Overview#

The cuDNN library exposes open-source frontend Python and C++ API layers, which provide a simplified programming model that is sufficient for most use cases. These layers offer all of the graph functionality of the cuDNN backend while adding abstractions and utilities for ease of use. In the frontend API, you can describe multiple operations that form subgraphs through a persistent graph object. You don’t have to worry about specifying the shapes and sizes of the intermediate virtual tensors.

The Python frontend API layer and C++ frontend API layer are functionally equivalent. Therefore, you can choose which API layer to use according to your language preference.

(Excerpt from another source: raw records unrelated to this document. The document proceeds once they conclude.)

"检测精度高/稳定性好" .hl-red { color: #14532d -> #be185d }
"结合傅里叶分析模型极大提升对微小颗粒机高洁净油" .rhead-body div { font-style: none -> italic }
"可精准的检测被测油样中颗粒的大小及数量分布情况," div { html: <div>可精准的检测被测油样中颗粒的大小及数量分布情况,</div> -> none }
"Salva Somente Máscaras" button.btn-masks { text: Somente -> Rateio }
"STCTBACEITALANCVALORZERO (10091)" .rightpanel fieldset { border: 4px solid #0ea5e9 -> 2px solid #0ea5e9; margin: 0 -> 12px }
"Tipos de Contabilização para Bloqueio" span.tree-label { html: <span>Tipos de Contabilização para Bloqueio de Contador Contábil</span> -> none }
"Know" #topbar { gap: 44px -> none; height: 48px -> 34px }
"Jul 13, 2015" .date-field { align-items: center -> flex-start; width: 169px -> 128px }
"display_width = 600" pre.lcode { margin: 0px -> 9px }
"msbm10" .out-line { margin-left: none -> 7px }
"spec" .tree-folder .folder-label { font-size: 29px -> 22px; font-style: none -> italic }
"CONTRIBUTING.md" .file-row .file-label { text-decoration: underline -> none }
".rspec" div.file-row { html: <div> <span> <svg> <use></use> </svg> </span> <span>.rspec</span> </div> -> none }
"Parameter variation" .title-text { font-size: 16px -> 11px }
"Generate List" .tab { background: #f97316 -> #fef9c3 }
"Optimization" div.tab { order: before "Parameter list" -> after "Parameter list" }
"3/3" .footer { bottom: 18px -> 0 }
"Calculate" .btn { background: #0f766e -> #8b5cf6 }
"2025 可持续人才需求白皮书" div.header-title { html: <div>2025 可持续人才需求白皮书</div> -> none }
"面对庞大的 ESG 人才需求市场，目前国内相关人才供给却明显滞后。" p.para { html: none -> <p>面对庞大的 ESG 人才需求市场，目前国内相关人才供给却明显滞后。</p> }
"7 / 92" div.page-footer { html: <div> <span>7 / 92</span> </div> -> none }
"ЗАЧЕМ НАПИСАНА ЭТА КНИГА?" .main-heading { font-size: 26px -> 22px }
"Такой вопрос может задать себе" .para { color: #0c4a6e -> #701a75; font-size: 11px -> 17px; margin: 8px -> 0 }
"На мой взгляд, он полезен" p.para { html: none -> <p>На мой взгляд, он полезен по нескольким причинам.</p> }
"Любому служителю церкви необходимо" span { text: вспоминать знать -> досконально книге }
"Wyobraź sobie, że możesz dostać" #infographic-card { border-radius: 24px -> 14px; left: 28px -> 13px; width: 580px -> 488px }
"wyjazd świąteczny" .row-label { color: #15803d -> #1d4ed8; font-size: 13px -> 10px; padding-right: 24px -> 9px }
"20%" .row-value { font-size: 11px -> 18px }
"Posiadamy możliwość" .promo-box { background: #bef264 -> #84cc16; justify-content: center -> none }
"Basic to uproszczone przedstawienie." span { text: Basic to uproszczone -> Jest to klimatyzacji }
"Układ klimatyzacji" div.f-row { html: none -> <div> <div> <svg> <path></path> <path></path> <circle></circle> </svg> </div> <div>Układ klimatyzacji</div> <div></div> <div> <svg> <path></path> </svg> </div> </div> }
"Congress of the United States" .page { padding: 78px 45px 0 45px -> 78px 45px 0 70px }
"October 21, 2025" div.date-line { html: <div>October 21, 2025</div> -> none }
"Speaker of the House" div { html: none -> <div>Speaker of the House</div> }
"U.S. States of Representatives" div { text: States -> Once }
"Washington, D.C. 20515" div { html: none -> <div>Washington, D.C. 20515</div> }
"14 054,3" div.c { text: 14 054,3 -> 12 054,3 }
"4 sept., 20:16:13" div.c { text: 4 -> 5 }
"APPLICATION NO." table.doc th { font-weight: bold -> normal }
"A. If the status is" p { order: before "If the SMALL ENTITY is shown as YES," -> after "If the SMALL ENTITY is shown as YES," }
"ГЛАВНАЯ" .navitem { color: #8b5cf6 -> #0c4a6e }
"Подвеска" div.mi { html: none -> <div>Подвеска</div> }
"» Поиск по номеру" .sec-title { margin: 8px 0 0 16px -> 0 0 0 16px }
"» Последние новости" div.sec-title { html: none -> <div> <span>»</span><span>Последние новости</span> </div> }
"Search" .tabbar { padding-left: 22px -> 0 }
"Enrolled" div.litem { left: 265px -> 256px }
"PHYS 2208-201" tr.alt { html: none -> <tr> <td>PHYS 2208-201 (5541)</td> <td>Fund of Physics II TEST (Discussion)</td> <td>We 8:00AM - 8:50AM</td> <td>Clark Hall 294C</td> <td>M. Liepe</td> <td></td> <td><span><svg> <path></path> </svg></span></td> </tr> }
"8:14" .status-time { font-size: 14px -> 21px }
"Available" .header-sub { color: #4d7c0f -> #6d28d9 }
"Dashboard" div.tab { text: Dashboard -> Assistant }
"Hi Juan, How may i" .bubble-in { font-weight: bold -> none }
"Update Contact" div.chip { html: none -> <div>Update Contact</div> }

Building and Running a cuDNN Graph Workflow#

Create a cuDNN graph and specify the global properties. The global properties like compute precision and input/output data type help infer properties that are not explicitly mentioned.
Create and add the input tensors.
Create and add the operation nodes. The outputs of these operations are of tensor type and can be sequentially used as inputs to the next node.
Validate the operation graph. This step makes sure the graph is well built and does not have hanging tensors or nodes.
Build the cuDNN operation graph. This step lowers the graph into the cuDNN dialect.
Create the execution plan, based on the heuristics type of your choice.
(Optional) Check support of the operation graph.
(Optional) Filter out the plans by your custom criteria.
Build (one or all) the execution plans.
(Optional) Run autotuning on the filter plan.
Execute the graph with the relevant data pointers.

APIs#

The frontend API follows a functional style of building a graph. Operations take in input tensors and return output tensors. This also allows composition of operations.

Building A Graph#
Purpose	C++ API	Python API
Create tensor	`tensor`	`tensor`
Convolution fprop	`conv_fprop` `Conv_fprop_attributes`	`conv_fprop`
Convolution dgrad	`conv_dgrad` `Conv_dgrad_attributes`	`conv_dgrad`
Convolution wgrad	`conv_wgrad` `Conv_wgrad_attributes`	`conv_wgrad`
Matrix Multiplication	`matmul` `Matmul_attributes`	`matmul`
Pointwise Operations	`pointwise` `Pointwise_attributes`	`add` `bias` `rqsrt` `sub` `mul` `scale` `relu` `elu` `gelu` `cmp_gt`
Batch Normalization	`batchnorm` `Batchnorm_attributes`	`batchnorm`
Batch Norm bprop	`batchnorm_backward` `Batchnorm_backward_attributes`	`batchnorm_backward`
Generate stats of output	`genstats` `Genstats_attributes`	`genstats`
Batch Norm Finalize of stats	`bn_finalize` `BN_finalize_attributes`	`bn_finalize`
Dbn weight	`dbn_weight` `DBN_weight_attributes`	`dbn_weight`
Resampling	`resample` `Resample_attributes`	`resample`
Scale dot product attention	`sdpa` `SDPA_attributes`	`sdpa`
Scale dot product attention backward	`sdpa_backward` `SDPA_backward_attributes`	`sdpa_backward`
Scale dot product attention FP8	`sdpa_fp8` `SDPA_fp8_attributes`	`sdpa_fp8`
Scale dot product attention backward FP8	`sdpa_fp8_backward` `SDPA_fp8_backward_attributes`	`sdpa_fp8_backward`

Creating the Graph#

Instantiate an object of class cudnn_frontend::graph::Graph which will house tensors and operations.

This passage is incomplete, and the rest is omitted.